— Work task —
An exact copy of the entries is required, excluding any pictures.

*** Opening of The records ***

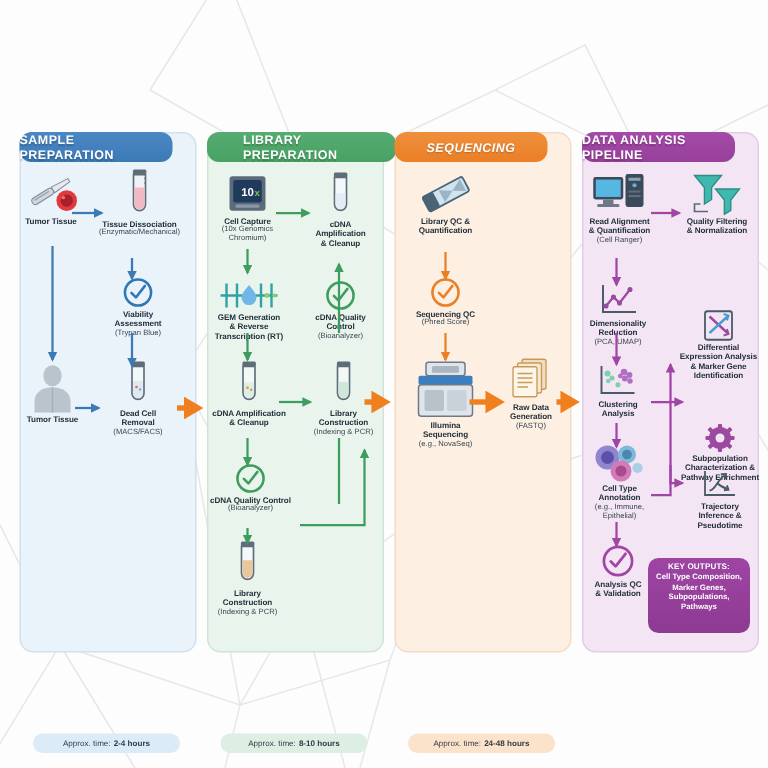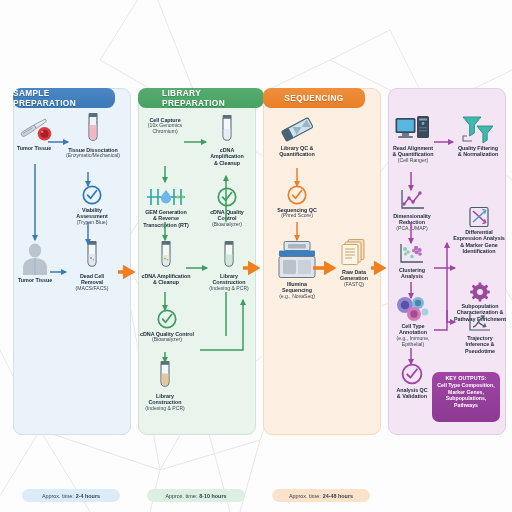--- a/index.html
+++ b/index.html
@@ -17,21 +17,21 @@
   .panel.p2{left:138px;background:#e9f5ec;border:1px solid #cee4d5;}
   .panel.p3{left:263px;background:#fdf0e2;border:1px solid #f3dcc2;}
   .panel.p4{left:388px;background:#f3e5f4;border:1px solid #e2cde6;}
 
   .phead{position:absolute;top:88px;width:102px;height:20px;border-radius:8px;
     display:flex;align-items:center;justify-content:center;
     color:#fff;font-size:8.3px;font-weight:bold;letter-spacing:.35px;
     text-shadow:0 1px 1px rgba(0,0,0,.22);}
   .phead.p1{left:13px;background:linear-gradient(#4a87c4,#3c7ab6);}
   .phead.p2{left:138px;background:linear-gradient(#57ab70,#47a263);padding-left:24px;}
-  .phead.p3{left:263px;background:linear-gradient(#ef8f3c,#ea7f26);}
+  .phead.p3{left:263px;background:linear-gradient(#ef8f3c,#ea7f26);font-style:italic;}
   .phead.p4{left:388px;background:linear-gradient(#a44aa8,#97409b);}
 
   .node{position:absolute;text-align:center;}
   .node .lbl{font-size:5.4px;font-weight:bold;line-height:1.18;color:#23303c;
     letter-spacing:-.05px;margin-top:1px;}
   .node .sub{font-size:5.1px;font-weight:normal;line-height:1.15;color:#3a4752;}
   .ico{display:flex;align-items:center;justify-content:center;}
 
   .timebox{position:absolute;bottom:10px;height:13px;border-radius:7px;
     display:flex;align-items:center;justify-content:center;
@@ -79,20 +79,21 @@
 <div class="board">
 
   <div class="panel p1"></div>
   <div class="panel p2"></div>
   <div class="panel p3"></div>
   <div class="panel p4"></div>
 
   <div class="phead p1">SAMPLE PREPARATION</div>
   <div class="phead p2">LIBRARY PREPARATION</div>
   <div class="phead p3">SEQUENCING</div>
+  <div class="phead p4">DATA ANALYSIS PIPELINE</div>
 
   <svg class="board" style="z-index:3;pointer-events:none" viewBox="0 0 512 512">
     <defs>
       <marker id="ab" markerWidth="5" markerHeight="5" refX="3.6" refY="2.5" orient="auto">
         <path d="M0 0.4 L4.4 2.5 L0 4.6 z" fill="#3c7ab6"></path>
         </marker>
       <marker id="ag" markerWidth="5" markerHeight="5" refX="3.6" refY="2.5" orient="auto">
         <path d="M0 0.4 L4.4 2.5 L0 4.6 z" fill="#3d9c5e"></path>
         </marker>
       <marker id="ao" markerWidth="5" markerHeight="5" refX="3.6" refY="2.5" orient="auto">
@@ -220,20 +221,29 @@
         <circle cx="8" cy="18" r=".9" fill="#e06a6a"></circle>
         <circle cx="10.4" cy="19.6" r=".8" fill="#6aa9e0"></circle>
       </svg>
     </div>
     <div class="lbl" style="white-space:pre-line">Dead Cell
 Removal</div>
     <div class="sub">(MACS/FACS)</div>
   </div>
 
   <div class="node" style="left:141px;top:116px;width:48px">
+    <div class="ico">
+      <svg width="30" height="28" viewBox="0 0 30 28">
+        <rect x="3" y="1.5" width="24" height="23" rx="2" fill="#5c6b7a"></rect>
+        <rect x="5.5" y="4" width="19" height="15" rx="1.5" fill="#1f3a5c"></rect>
+        <text x="15" y="14.6" font-family="Liberation Sans, sans-serif" font-size="7.6" font-weight="bold" fill="#fff" text-anchor="middle">10</text>
+        <text x="21.5" y="14.6" font-family="Liberation Sans, sans-serif" font-size="6.4" font-weight="bold" fill="#79c24c" text-anchor="middle">x</text>
+        <rect x="7" y="20.3" width="16" height="2.2" rx="1" fill="#8a98a6"></rect>
+      </svg>
+    </div>
     <div class="lbl">Cell Capture</div>
     <div class="sub" style="white-space:pre-line">(10x Genomics
 Chromium)</div>
   </div>
 
   <div class="node" style="left:206px;top:114px;width:42px">
     <div class="ico">
       <svg width="18" height="32" viewBox="0 0 18 32">
         <rect x="4.6" y="1" width="9" height="3.2" rx="1" fill="#5e6d7a"></rect>
         <path d="M5 4.2 h8 v18 a4 4 0 0 1 -8 0 z" fill="#f3f8fa" stroke="#5e6d7a" stroke-width="1.1"></path>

*** Close of The records ***

— Answer —
--- a/index.html
+++ b/index.html
@@ -17,21 +17,21 @@
   .panel.p2{left:138px;background:#e9f5ec;border:1px solid #cee4d5;}
   .panel.p3{left:263px;background:#fdf0e2;border:1px solid #f3dcc2;}
   .panel.p4{left:388px;background:#f3e5f4;border:1px solid #e2cde6;}
 
   .phead{position:absolute;top:88px;width:102px;height:20px;border-radius:8px;
     display:flex;align-items:center;justify-content:center;
     color:#fff;font-size:8.3px;font-weight:bold;letter-spacing:.35px;
     text-shadow:0 1px 1px rgba(0,0,0,.22);}
   .phead.p1{left:13px;background:linear-gradient(#4a87c4,#3c7ab6);}
   .phead.p2{left:138px;background:linear-gradient(#57ab70,#47a263);padding-left:24px;}
-  .phead.p3{left:263px;background:linear-gradient(#ef8f3c,#ea7f26);}
+  .phead.p3{left:263px;background:linear-gradient(#ef8f3c,#ea7f26);font-style:italic;}
   .phead.p4{left:388px;background:linear-gradient(#a44aa8,#97409b);}
 
   .node{position:absolute;text-align:center;}
   .node .lbl{font-size:5.4px;font-weight:bold;line-height:1.18;color:#23303c;
     letter-spacing:-.05px;margin-top:1px;}
   .node .sub{font-size:5.1px;font-weight:normal;line-height:1.15;color:#3a4752;}
   .ico{display:flex;align-items:center;justify-content:center;}
 
   .timebox{position:absolute;bottom:10px;height:13px;border-radius:7px;
     display:flex;align-items:center;justify-content:center;
@@ -79,20 +79,21 @@
 <div class="board">
 
   <div class="panel p1"></div>
   <div class="panel p2"></div>
   <div class="panel p3"></div>
   <div class="panel p4"></div>
 
   <div class="phead p1">SAMPLE PREPARATION</div>
   <div class="phead p2">LIBRARY PREPARATION</div>
   <div class="phead p3">SEQUENCING</div>
+  <div class="phead p4">DATA ANALYSIS PIPELINE</div>
 
   <svg class="board" style="z-index:3;pointer-events:none" viewBox="0 0 512 512">
     <defs>
       <marker id="ab" markerWidth="5" markerHeight="5" refX="3.6" refY="2.5" orient="auto">
         <path d="M0 0.4 L4.4 2.5 L0 4.6 z" fill="#3c7ab6"></path>
         </marker>
       <marker id="ag" markerWidth="5" markerHeight="5" refX="3.6" refY="2.5" orient="auto">
         <path d="M0 0.4 L4.4 2.5 L0 4.6 z" fill="#3d9c5e"></path>
         </marker>
       <marker id="ao" markerWidth="5" markerHeight="5" refX="3.6" refY="2.5" orient="auto">
@@ -220,20 +221,29 @@
         <circle cx="8" cy="18" r=".9" fill="#e06a6a"></circle>
         <circle cx="10.4" cy="19.6" r=".8" fill="#6aa9e0"></circle>
       </svg>
     </div>
     <div class="lbl" style="white-space:pre-line">Dead Cell
 Removal</div>
     <div class="sub">(MACS/FACS)</div>
   </div>
 
   <div class="node" style="left:141px;top:116px;width:48px">
+    <div class="ico">
+      <svg width="30" height="28" viewBox="0 0 30 28">
+        <rect x="3" y="1.5" width="24" height="23" rx="2" fill="#5c6b7a"></rect>
+        <rect x="5.5" y="4" width="19" height="15" rx="1.5" fill="#1f3a5c"></rect>
+        <text x="15" y="14.6" font-family="Liberation Sans, sans-serif" font-size="7.6" font-weight="bold" fill="#fff" text-anchor="middle">10</text>
+        <text x="21.5" y="14.6" font-family="Liberation Sans, sans-serif" font-size="6.4" font-weight="bold" fill="#79c24c" text-anchor="middle">x</text>
+        <rect x="7" y="20.3" width="16" height="2.2" rx="1" fill="#8a98a6"></rect>
+      </svg>
+    </div>
     <div class="lbl">Cell Capture</div>
     <div class="sub" style="white-space:pre-line">(10x Genomics
 Chromium)</div>
   </div>
 
   <div class="node" style="left:206px;top:114px;width:42px">
     <div class="ico">
       <svg width="18" height="32" viewBox="0 0 18 32">
         <rect x="4.6" y="1" width="9" height="3.2" rx="1" fill="#5e6d7a"></rect>
         <path d="M5 4.2 h8 v18 a4 4 0 0 1 -8 0 z" fill="#f3f8fa" stroke="#5e6d7a" stroke-width="1.1"></path>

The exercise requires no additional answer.